La plus haute cour d’appel française a statué que le cerveau présumé du génocide, Félicien Kabuga, serait transféré de France à la garde du Mécanisme résiduel des tribunaux pénaux internationaux (RMICT), à Arusha pour y être jugé.
M. Kabuga, 87 ans, a été arrêté en mai à son domicile près de Paris après 26 ans de fuite.
Kabuga est soupçonné d’avoir joué un rôle majeur dans le génocide rwandais de 1994, au cours duquel des centaines de milliers de rwandais tutsis ont été assassinés par les Interahamwe .

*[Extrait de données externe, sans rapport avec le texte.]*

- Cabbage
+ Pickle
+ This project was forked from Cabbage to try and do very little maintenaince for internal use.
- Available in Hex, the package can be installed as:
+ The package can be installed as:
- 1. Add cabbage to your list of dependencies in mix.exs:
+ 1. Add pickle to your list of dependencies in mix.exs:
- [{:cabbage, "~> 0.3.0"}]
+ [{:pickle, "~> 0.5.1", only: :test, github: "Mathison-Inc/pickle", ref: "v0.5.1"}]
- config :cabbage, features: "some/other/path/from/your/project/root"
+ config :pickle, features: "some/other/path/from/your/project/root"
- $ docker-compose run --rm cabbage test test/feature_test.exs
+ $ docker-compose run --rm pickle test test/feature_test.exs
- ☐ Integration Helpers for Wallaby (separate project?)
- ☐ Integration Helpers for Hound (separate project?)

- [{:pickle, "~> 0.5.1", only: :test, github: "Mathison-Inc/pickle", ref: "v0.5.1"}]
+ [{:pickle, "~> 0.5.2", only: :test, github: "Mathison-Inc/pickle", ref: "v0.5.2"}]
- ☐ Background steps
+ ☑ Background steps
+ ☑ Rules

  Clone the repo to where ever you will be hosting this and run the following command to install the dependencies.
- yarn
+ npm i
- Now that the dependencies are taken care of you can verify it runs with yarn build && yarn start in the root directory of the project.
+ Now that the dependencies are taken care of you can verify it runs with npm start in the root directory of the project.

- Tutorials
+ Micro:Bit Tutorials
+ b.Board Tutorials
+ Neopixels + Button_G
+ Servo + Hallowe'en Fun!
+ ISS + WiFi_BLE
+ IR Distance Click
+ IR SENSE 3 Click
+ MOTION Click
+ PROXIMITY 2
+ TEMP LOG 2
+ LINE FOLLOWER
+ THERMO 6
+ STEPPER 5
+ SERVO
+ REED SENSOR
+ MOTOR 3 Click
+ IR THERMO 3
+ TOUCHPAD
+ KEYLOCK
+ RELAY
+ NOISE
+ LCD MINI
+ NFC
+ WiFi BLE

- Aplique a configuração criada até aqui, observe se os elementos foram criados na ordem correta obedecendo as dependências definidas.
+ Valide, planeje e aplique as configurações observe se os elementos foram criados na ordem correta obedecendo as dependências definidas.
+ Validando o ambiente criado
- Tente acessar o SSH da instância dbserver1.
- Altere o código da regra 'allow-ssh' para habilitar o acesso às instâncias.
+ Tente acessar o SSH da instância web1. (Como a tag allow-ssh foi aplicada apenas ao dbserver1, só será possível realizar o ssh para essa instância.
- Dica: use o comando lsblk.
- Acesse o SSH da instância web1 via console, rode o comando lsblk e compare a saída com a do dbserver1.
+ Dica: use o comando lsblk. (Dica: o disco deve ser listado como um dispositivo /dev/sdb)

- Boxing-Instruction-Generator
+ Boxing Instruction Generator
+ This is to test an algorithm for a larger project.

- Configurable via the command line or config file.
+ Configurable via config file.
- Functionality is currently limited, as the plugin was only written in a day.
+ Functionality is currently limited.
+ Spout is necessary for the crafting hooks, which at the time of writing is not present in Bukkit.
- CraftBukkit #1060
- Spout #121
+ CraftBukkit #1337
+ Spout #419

Les procureurs accusent Kabuga de présider une station de radio qui a contribué à orchestrer le génocide, ainsi que de travailler à créer et financer un
milice génocidaire dans la capitale, Kigali.
M. Kabuga aurait acheminé de l’argent vers des milices en tant que président du fonds de défense nationale. Il nie toutes les accusations.
Lors d’une comparution devant le tribunal en mai, il a qualifié les accusations de “mensonges”.
Ses avocats avaient fait valoir qu’il était trop fragile pour être renvoyé devant le tribunal de l’ONU dans la ville tanzanienne d’Arusha.